Para mammy, aquél era el día que tanto había anhelado y que convertía sus sueños en realidad.
Por fin habían terminado los años de espera: sus hijos ya podrían descansar en paz.
El día después de la rendición de Nayibulá, mammy se levantó convertida en una mujer nueva. Por primera vez en los cinco años transcurridos desde que Ahmad y Nur habían muerto como shahid, no se vistió de negro, sino que se puso un vestido de lino azul cobalto con lunares blancos. Limpió las ventanas, barrió el suelo, aireó la casa y se dio un buen baño. Su voz tenía un estridente tono de alegría.
– Hay que celebrarlo -anunció. Y envió a Laila a invitar a los vecinos-. ¡Diles que mañana daremos un gran festín!
En la cocina, mammy miró
alrededor con los brazos en jarras.
– ¿Qué has hecho con mi cocina, Laila? -preguntó con afable tono de reproche-. Lo has cambiado todo de sitio.
Empezó a mover cacharros con grandes aspavientos, como si reclamara nuevamente la posesión de su territorio. Laila se mantuvo a cierta distancia. Era lo mejor. Mammy podía resultar tan avasalladora en sus arranques de euforia como en sus ataques de ira. Con inquietante energía, la mujer se dispuso a preparar la comida: sopa aush con judías blancas y eneldo, kofta, mantu humeante macerado en yogur espolvoreado con menta.
– Te has depilado las cejas -observó mammy, mientras abría un gran saco de arroz que había junto a la encimera.
– Sólo un poco.
La madre de Laila midió arroz del saco y lo puso en una olla negra llena de agua. Se arremangó y empezó a removerlo.
– ¿Cómo está Tariq?
– Su padre ha estado muy enfermo -contestó la hija.
– ¿Qué edad tiene ya?
– No lo sé. Sesenta y tantos, supongo.
– Me refiero a Tariq.
– Ah. Dieciséis.
– Es un niño muy agradable, ¿verdad?
Laila se encogió de hombros.
– Aunque ya no es tan niño, ¿no? Dieciséis. Casi un hombre, ¿verdad?
– ¿Qué quieres decir con eso, mammy?
– Nada, nada -contestó ella, sonriendo inocentemente-. Sólo pensaba que… Ah, tonterías. Será mejor que me lo calle.

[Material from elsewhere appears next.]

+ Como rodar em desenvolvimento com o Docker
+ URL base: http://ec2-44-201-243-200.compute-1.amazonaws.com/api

– Pero si estás deseando decirlo -soltó la muchacha, irritada por la retorcida acusación que adivinaba.
– Bueno. -Cruzó las manos sobre el borde de la olla. A Laila le pareció que la forma en que decía «bueno» y cruzaba las manos era muy poco natural, casi ensayada. Mucho se temía que le caería un buen sermón-. Una cosa es que jugarais juntos de pequeños. No había nada malo en eso. Resultaba enternecedor. Pero ahora… Veo que ya llevas sujetador, hija.

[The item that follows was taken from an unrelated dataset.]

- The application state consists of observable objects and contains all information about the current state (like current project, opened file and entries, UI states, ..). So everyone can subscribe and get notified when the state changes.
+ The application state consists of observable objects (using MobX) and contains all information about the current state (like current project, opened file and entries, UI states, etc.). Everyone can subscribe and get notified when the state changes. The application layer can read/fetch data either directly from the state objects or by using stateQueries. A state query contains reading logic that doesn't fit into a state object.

A Laila el comentario la pilló desprevenida.
– La verdad es que podrías habérmelo contado. No lo sabía. Me decepciona que no me lo hayas dicho. -Percibiendo cierta ventaja, mammy siguió adelante, lanzada-. De todas formas, no se trata de mí ni del sujetador, sino de Tariq y tú. Es un chico, ¿entiendes?, y como tal no tiene que preocuparse por su reputación. Pero ¿y tú? La reputación de una mujer, sobre todo si es tan guapa como tú, es un asunto muy delicado, Laila. Es como tener un pájaro entre las manos. Si aflojas un poco, echa a volar.
– ¿Y qué me dices de cuando tú saltabas la tapia y te escondías en el huerto con bab?-replicó la muchacha, complacida por su rápida reacción.
– Nosotros éramos primos. Y luego nos casamos. ¿Ha pedido tu mano Tariq?
– Es un amigo. Un rafiq. Nada más -declaró Laila, poniéndose a la defensiva pero sin mucha convicción-. Para mí es como un hermano -añadió. Antes incluso de que la expresión de su madre se ensombreciera, comprendió su error.